**Records for the task:**

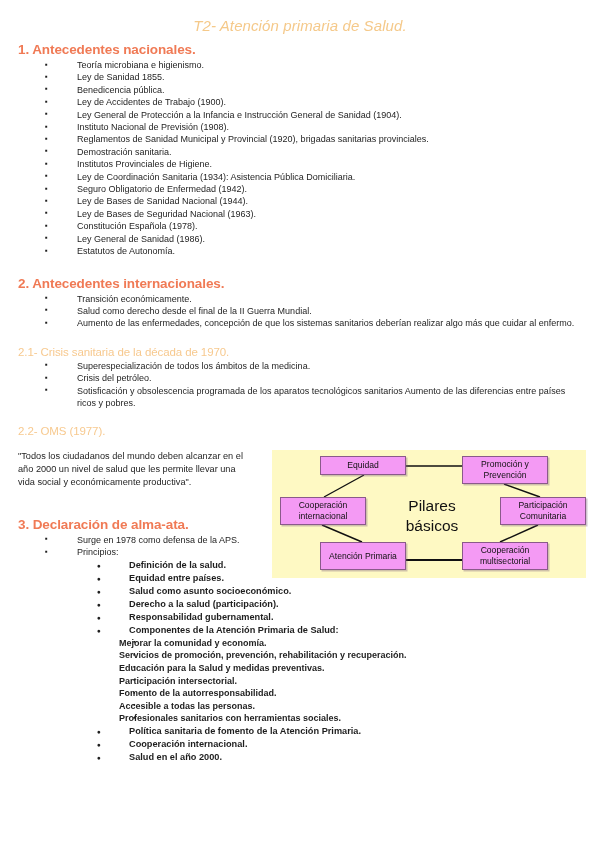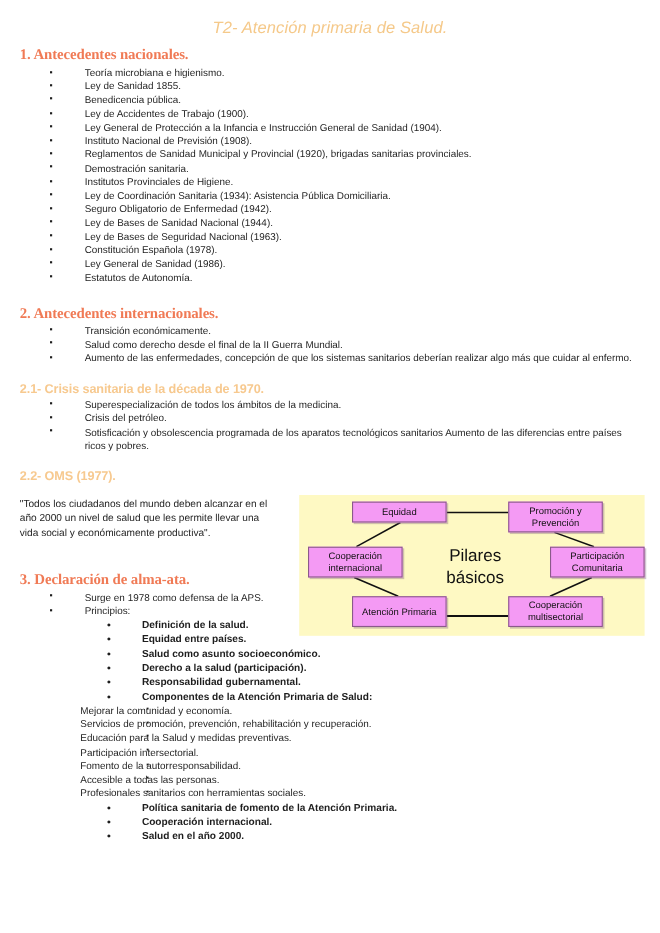--- a/index.html
+++ b/index.html
@@ -45,7 +45,6 @@
     margin: 0;
     padding: 4px 0 2px 18px;
     letter-spacing: -0.1px;
-    font-family: Liberation Serif, serif;
   }
   .h-sub {
     font-size: 11.5px;

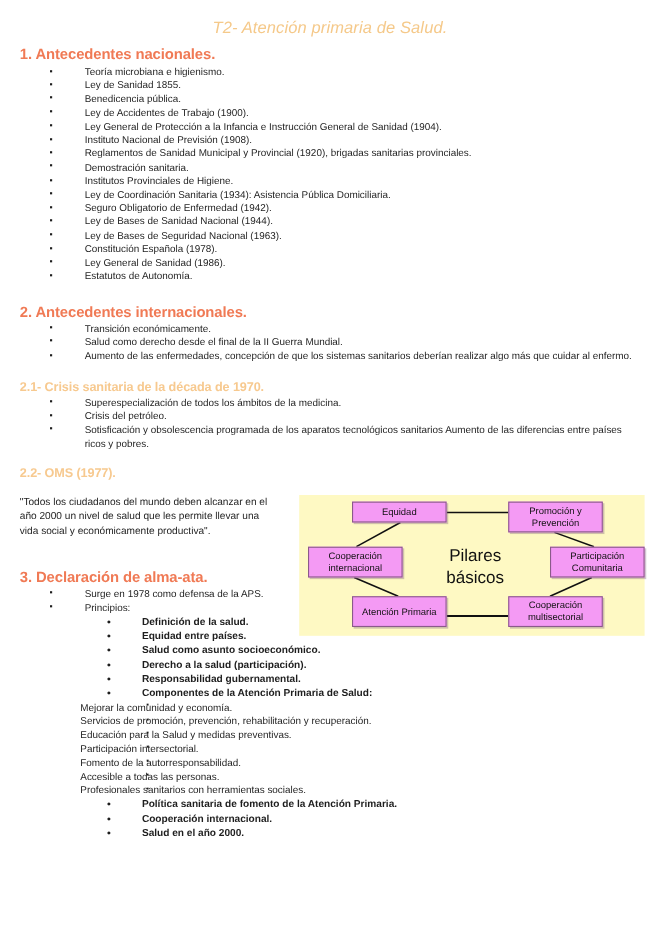--- a/index.html
+++ b/index.html
@@ -48,7 +48,7 @@
   }
   .h-sub {
     font-size: 11.5px;
-    font-weight: bold;
+    font-weight: normal;
     color: #f7c98f;
     margin: 0;
     padding: 2px 0 2px 18px;

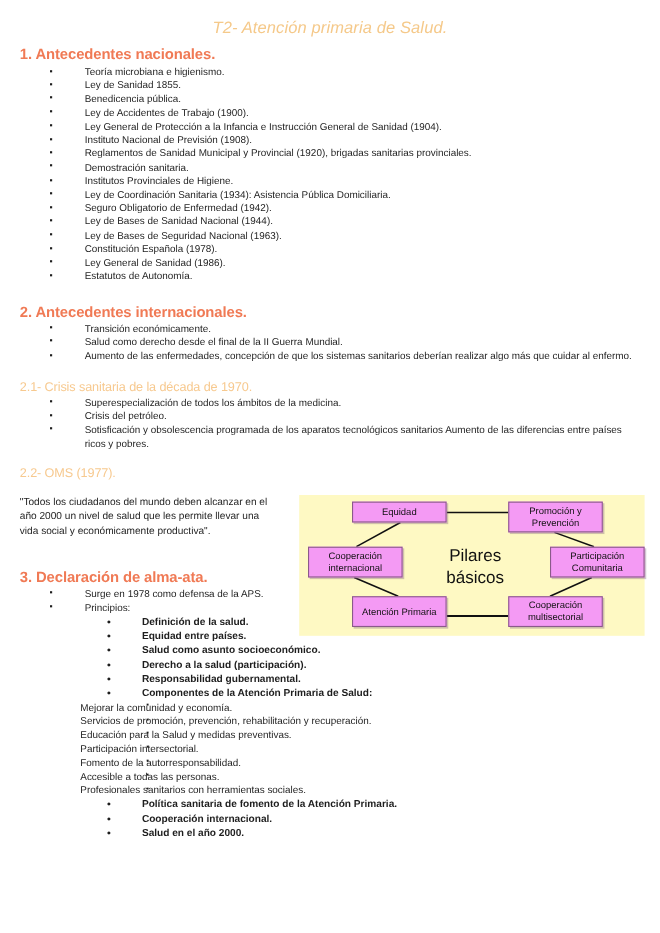--- a/index.html
+++ b/index.html
@@ -104,9 +104,9 @@
   }
   
   .lvl3 > li {
-    padding-left: 73px;
+    padding-left: 119px;
     padding-right: 18px;
-    font-weight: normal;
+    font-weight: bold;
     font-size: 9px;
     line-height: 12.6px;
   }

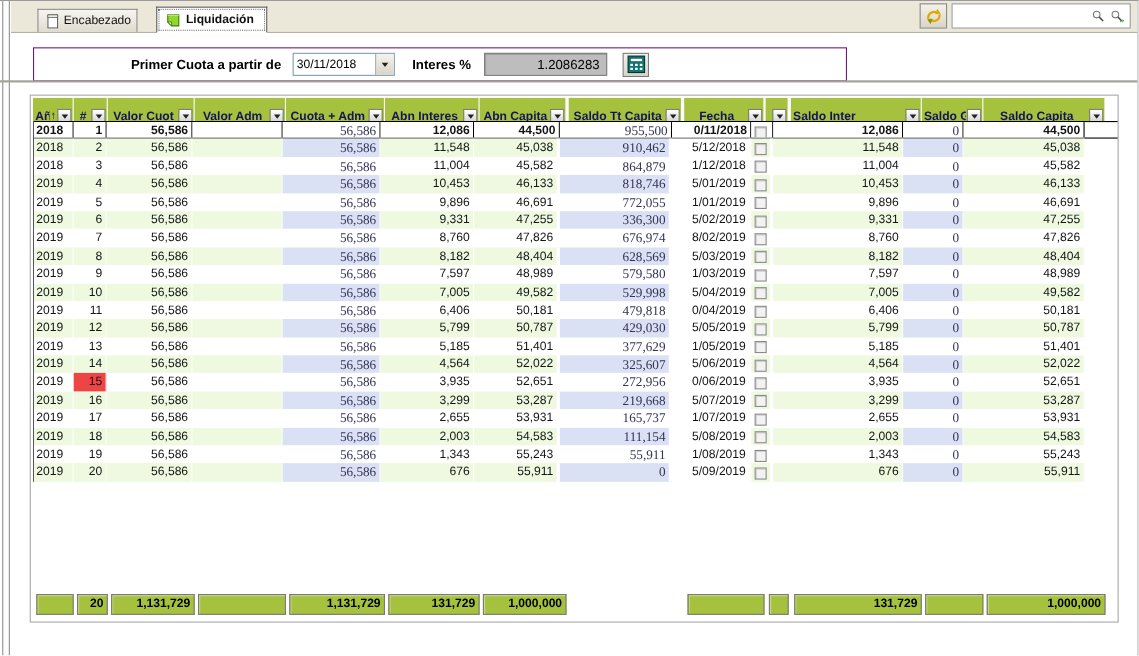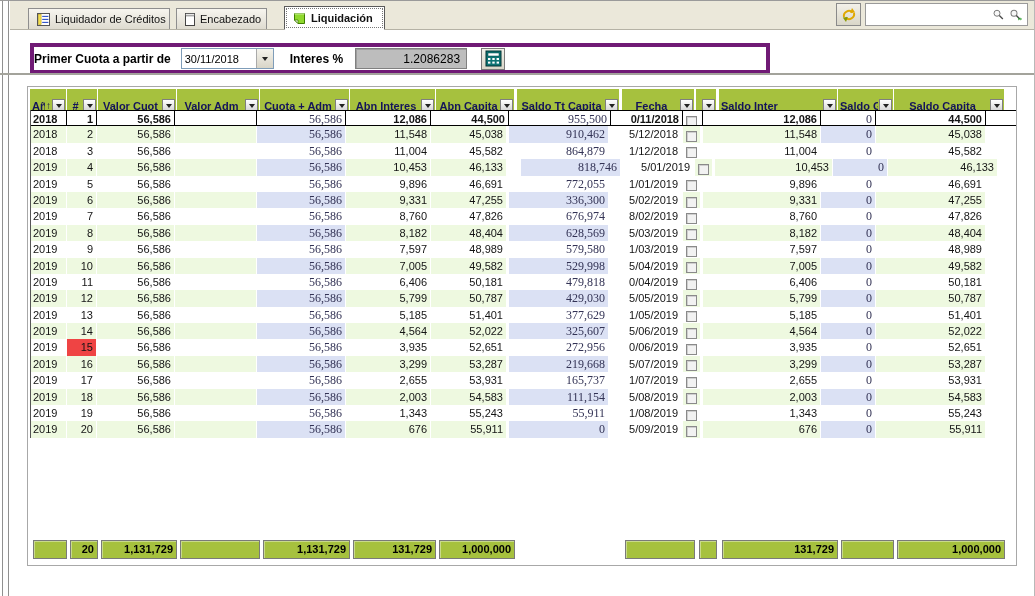--- a/index.html
+++ b/index.html
@@ -93,16 +93,6 @@
 <div class="frame-left"></div>
 
 <div class="topbar">
-  <div class="tab t1">
-    <svg width="13" height="13" viewBox="0 0 13 13">
-      <rect x="0.5" y="0.5" width="12" height="12" fill="#fff" stroke="#555"></rect>
-      <rect x="1.5" y="1.5" width="2.6" height="10" fill="#f2e14c" stroke="#b49000" stroke-width="0.5"></rect>
-      <line x1="5.2" y1="3.4" x2="11.4" y2="3.4" stroke="#2b50c8" stroke-width="1.1"></line>
-      <line x1="5.2" y1="6.4" x2="11.4" y2="6.4" stroke="#2b50c8" stroke-width="1.1"></line>
-      <line x1="5.2" y1="9.4" x2="11.4" y2="9.4" stroke="#2b50c8" stroke-width="1.1"></line>
-    </svg>
-    <span>Liquidador de Créditos</span>
-  </div>
   <div class="tab t2">
     <svg width="10" height="13" viewBox="0 0 10 13">
       <rect x="0.5" y="0.5" width="9" height="12" fill="#fff" stroke="#444"></rect>

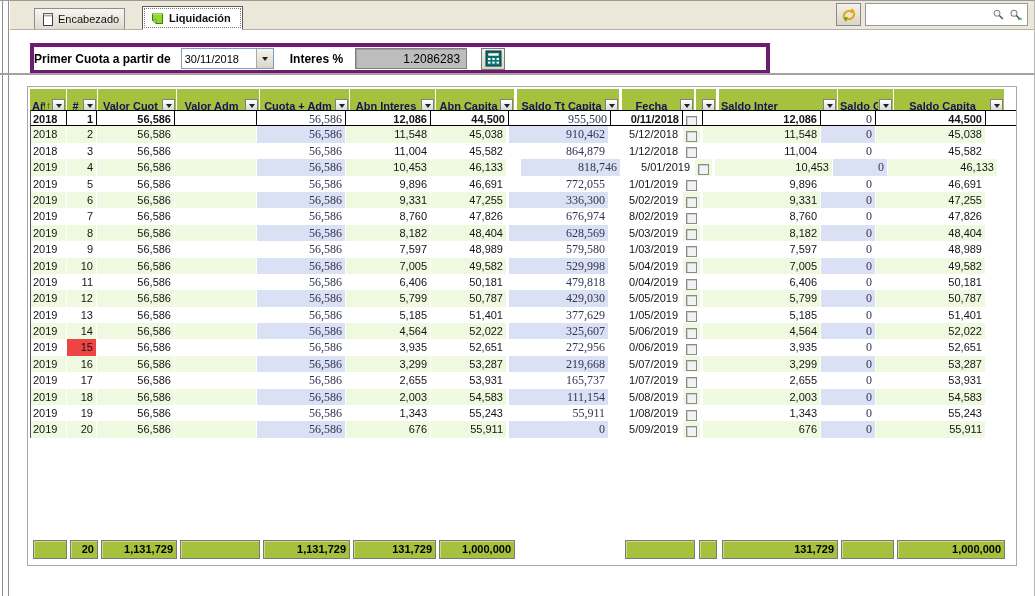--- a/index.html
+++ b/index.html
@@ -41,8 +41,8 @@
     font-size:11px; font-family:"Liberation Sans",sans-serif; }
   
   .form-panel{ position:absolute; left:30px; top:42px; width:740px; height:31px;
-    border:4px solid #701a75; background:#fff; display:flex; align-items:center;
-    font-size:11px;}
+    border:1px solid #701a75; background:#fff; display:flex; align-items:center;
+    padding-left:88px; font-size:11px;}
   .form-sep{ position:absolute; left:0; top:72px; width:1035px; border-bottom:2px solid #a3a39b;}
   .flabel{ font-weight:bold; color:#000; font-size:12px; }
   .combo{ margin-left:10px; width:93px; height:21px; border:1px solid #7f9db9; background:#fff;

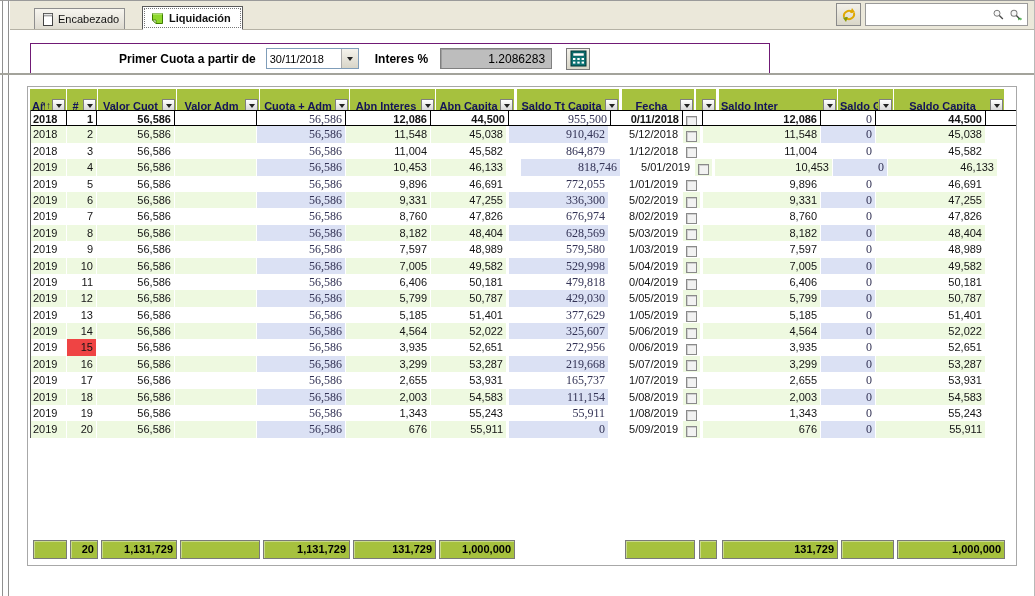--- a/index.html
+++ b/index.html
@@ -298,7 +298,7 @@
         <div class="cell ar c-serif" style="width: 89px; border-right: 1px solid rgb(255, 255, 255); background: rgb(219, 225, 244);">56,586</div>
         <div class="cell ar" style="width: 85px; border-right: 1px solid rgb(255, 255, 255); background: rgb(238, 249, 224);">10,453</div>
         <div class="cell ar" style="width: 78px; border-right: 3px solid rgb(255, 255, 255); background: rgb(238, 249, 224);">46,133</div>
-        <div class="cell ar c-serif" style="width: 102px; border-right: 3px solid rgb(255, 255, 255); background: rgb(219, 225, 244); margin-left: 12px;">818,746</div>
+        <div class="cell ar c-serif" style="width: 102px; border-right: 3px solid rgb(255, 255, 255); background: rgb(219, 225, 244);">818,746</div>
         <div class="cell ar" style="width: 72px; border-right: 2px solid rgb(255, 255, 255); background: rgb(255, 255, 255);">5/01/2019</div>
         <div class="cell" style="width: 20px; border-right: 3px solid rgb(255, 255, 255); background: rgb(238, 249, 224); text-align: left; padding-left: 3px;"><span class="chkbox"></span></div>
         <div class="cell ar" style="width: 118px; border-right: 1px solid rgb(255, 255, 255); background: rgb(238, 249, 224);">10,453</div>

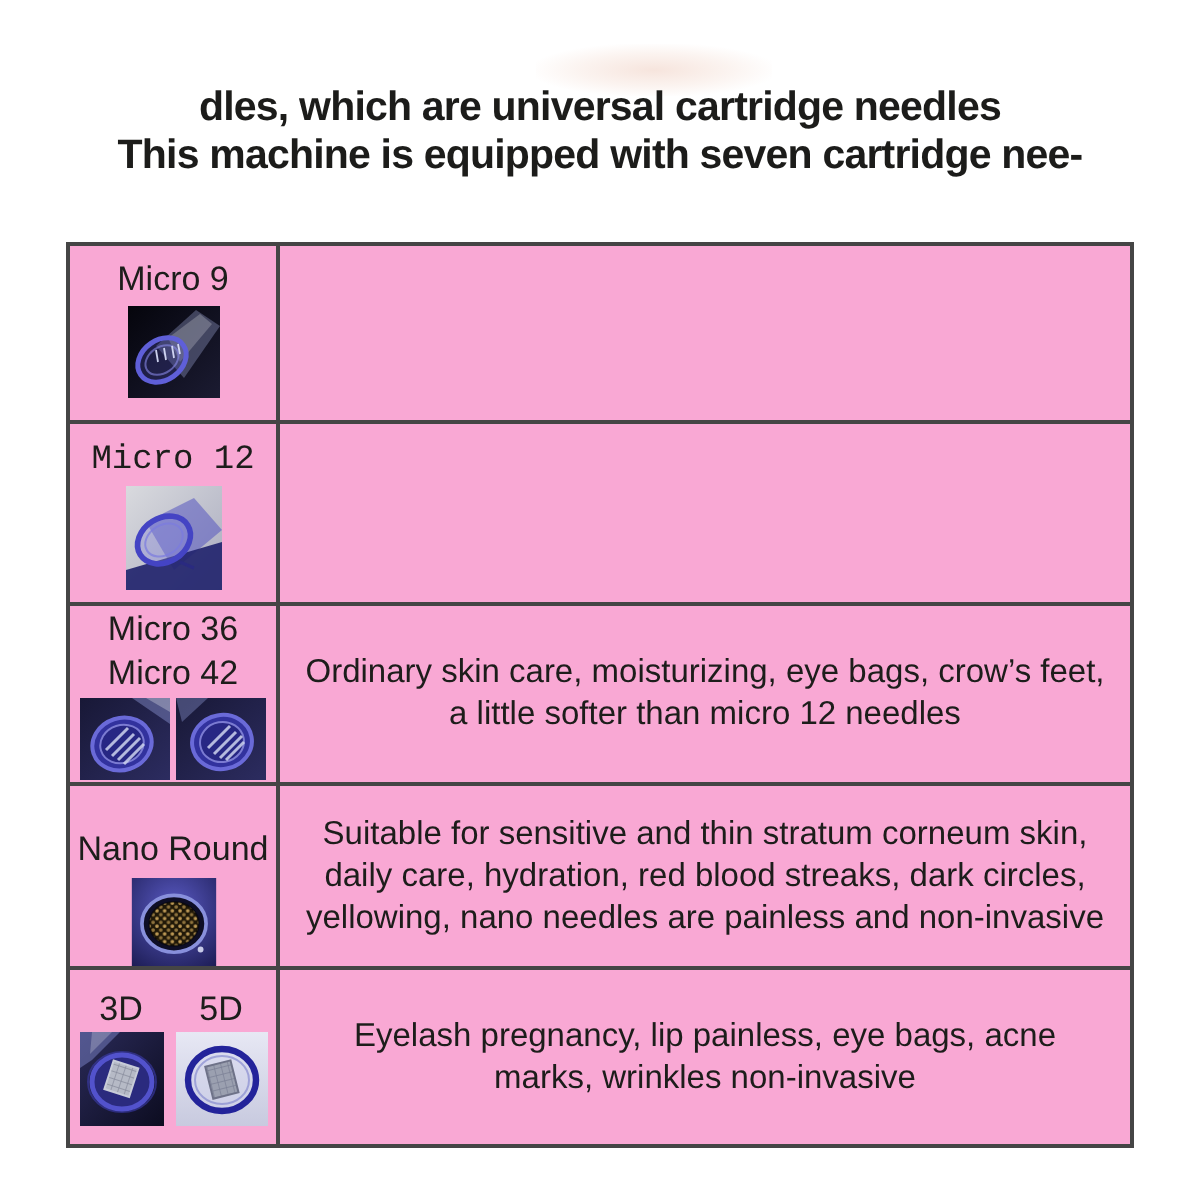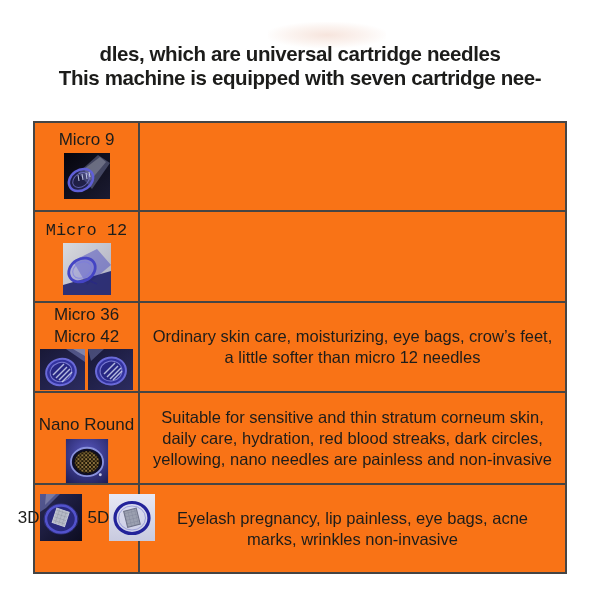--- a/index.html
+++ b/index.html
@@ -20,7 +20,7 @@
   }
   .needle-table{
     position:absolute;left:33px;top:121px;width:534px;
-    border:2px solid #454545;background:#f97316;box-sizing:border-box;
+    border:2px solid #454545;background:#f9a8d4;box-sizing:border-box;
   }
   .row{display:flex;}
   .row + .row{border-top:2px solid #454545;}

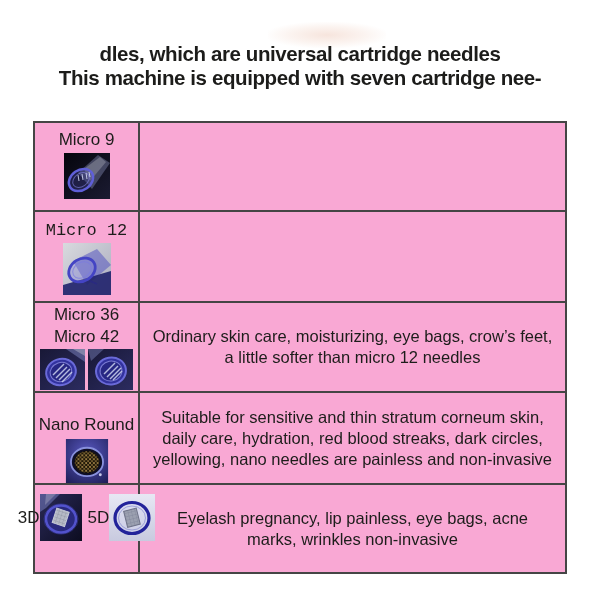--- a/index.html
+++ b/index.html
@@ -43,7 +43,7 @@
   .row4 .lbl{margin-top:21px;}
   .img-pair{display:flex;gap:3px;margin-top:1px;}
   .stack-pair{display:flex;gap:6px;margin-top:9px;}
-  .stack{display:flex;flex-direction:row;align-items:center;}
+  .stack{display:flex;flex-direction:column;align-items:center;}
   .stack .lbl{margin-top:0;}
   svg{display:block;}
   .m9{margin-top:2px;}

**Instructions for the task:**
Output each record exactly as it appears, but not the pictures.

**Solved exercise:**
--- a/index.html
+++ b/index.html
@@ -45,7 +45,6 @@
     margin: 0;
     padding: 4px 0 2px 18px;
     letter-spacing: -0.1px;
-    font-family: Liberation Serif, serif;
   }
   .h-sub {
     font-size: 11.5px;

--- a/index.html
+++ b/index.html
@@ -48,7 +48,7 @@
   }
   .h-sub {
     font-size: 11.5px;
-    font-weight: bold;
+    font-weight: normal;
     color: #f7c98f;
     margin: 0;
     padding: 2px 0 2px 18px;

--- a/index.html
+++ b/index.html
@@ -104,9 +104,9 @@
   }
   
   .lvl3 > li {
-    padding-left: 73px;
+    padding-left: 119px;
     padding-right: 18px;
-    font-weight: normal;
+    font-weight: bold;
     font-size: 9px;
     line-height: 12.6px;
   }

--- a/index.html
+++ b/index.html
@@ -93,16 +93,6 @@
 <div class="frame-left"></div>
 
 <div class="topbar">
-  <div class="tab t1">
-    <svg width="13" height="13" viewBox="0 0 13 13">
-      <rect x="0.5" y="0.5" width="12" height="12" fill="#fff" stroke="#555"></rect>
-      <rect x="1.5" y="1.5" width="2.6" height="10" fill="#f2e14c" stroke="#b49000" stroke-width="0.5"></rect>
-      <line x1="5.2" y1="3.4" x2="11.4" y2="3.4" stroke="#2b50c8" stroke-width="1.1"></line>
-      <line x1="5.2" y1="6.4" x2="11.4" y2="6.4" stroke="#2b50c8" stroke-width="1.1"></line>
-      <line x1="5.2" y1="9.4" x2="11.4" y2="9.4" stroke="#2b50c8" stroke-width="1.1"></line>
-    </svg>
-    <span>Liquidador de Créditos</span>
-  </div>
   <div class="tab t2">
     <svg width="10" height="13" viewBox="0 0 10 13">
       <rect x="0.5" y="0.5" width="9" height="12" fill="#fff" stroke="#444"></rect>

--- a/index.html
+++ b/index.html
@@ -41,8 +41,8 @@
     font-size:11px; font-family:"Liberation Sans",sans-serif; }
   
   .form-panel{ position:absolute; left:30px; top:42px; width:740px; height:31px;
-    border:4px solid #701a75; background:#fff; display:flex; align-items:center;
-    font-size:11px;}
+    border:1px solid #701a75; background:#fff; display:flex; align-items:center;
+    padding-left:88px; font-size:11px;}
   .form-sep{ position:absolute; left:0; top:72px; width:1035px; border-bottom:2px solid #a3a39b;}
   .flabel{ font-weight:bold; color:#000; font-size:12px; }
   .combo{ margin-left:10px; width:93px; height:21px; border:1px solid #7f9db9; background:#fff;

--- a/index.html
+++ b/index.html
@@ -298,7 +298,7 @@
         <div class="cell ar c-serif" style="width: 89px; border-right: 1px solid rgb(255, 255, 255); background: rgb(219, 225, 244);">56,586</div>
         <div class="cell ar" style="width: 85px; border-right: 1px solid rgb(255, 255, 255); background: rgb(238, 249, 224);">10,453</div>
         <div class="cell ar" style="width: 78px; border-right: 3px solid rgb(255, 255, 255); background: rgb(238, 249, 224);">46,133</div>
-        <div class="cell ar c-serif" style="width: 102px; border-right: 3px solid rgb(255, 255, 255); background: rgb(219, 225, 244); margin-left: 12px;">818,746</div>
+        <div class="cell ar c-serif" style="width: 102px; border-right: 3px solid rgb(255, 255, 255); background: rgb(219, 225, 244);">818,746</div>
         <div class="cell ar" style="width: 72px; border-right: 2px solid rgb(255, 255, 255); background: rgb(255, 255, 255);">5/01/2019</div>
         <div class="cell" style="width: 20px; border-right: 3px solid rgb(255, 255, 255); background: rgb(238, 249, 224); text-align: left; padding-left: 3px;"><span class="chkbox"></span></div>
         <div class="cell ar" style="width: 118px; border-right: 1px solid rgb(255, 255, 255); background: rgb(238, 249, 224);">10,453</div>

--- a/index.html
+++ b/index.html
@@ -20,7 +20,7 @@
   }
   .needle-table{
     position:absolute;left:33px;top:121px;width:534px;
-    border:2px solid #454545;background:#f97316;box-sizing:border-box;
+    border:2px solid #454545;background:#f9a8d4;box-sizing:border-box;
   }
   .row{display:flex;}
   .row + .row{border-top:2px solid #454545;}

--- a/index.html
+++ b/index.html
@@ -43,7 +43,7 @@
   .row4 .lbl{margin-top:21px;}
   .img-pair{display:flex;gap:3px;margin-top:1px;}
   .stack-pair{display:flex;gap:6px;margin-top:9px;}
-  .stack{display:flex;flex-direction:row;align-items:center;}
+  .stack{display:flex;flex-direction:column;align-items:center;}
   .stack .lbl{margin-top:0;}
   svg{display:block;}
   .m9{margin-top:2px;}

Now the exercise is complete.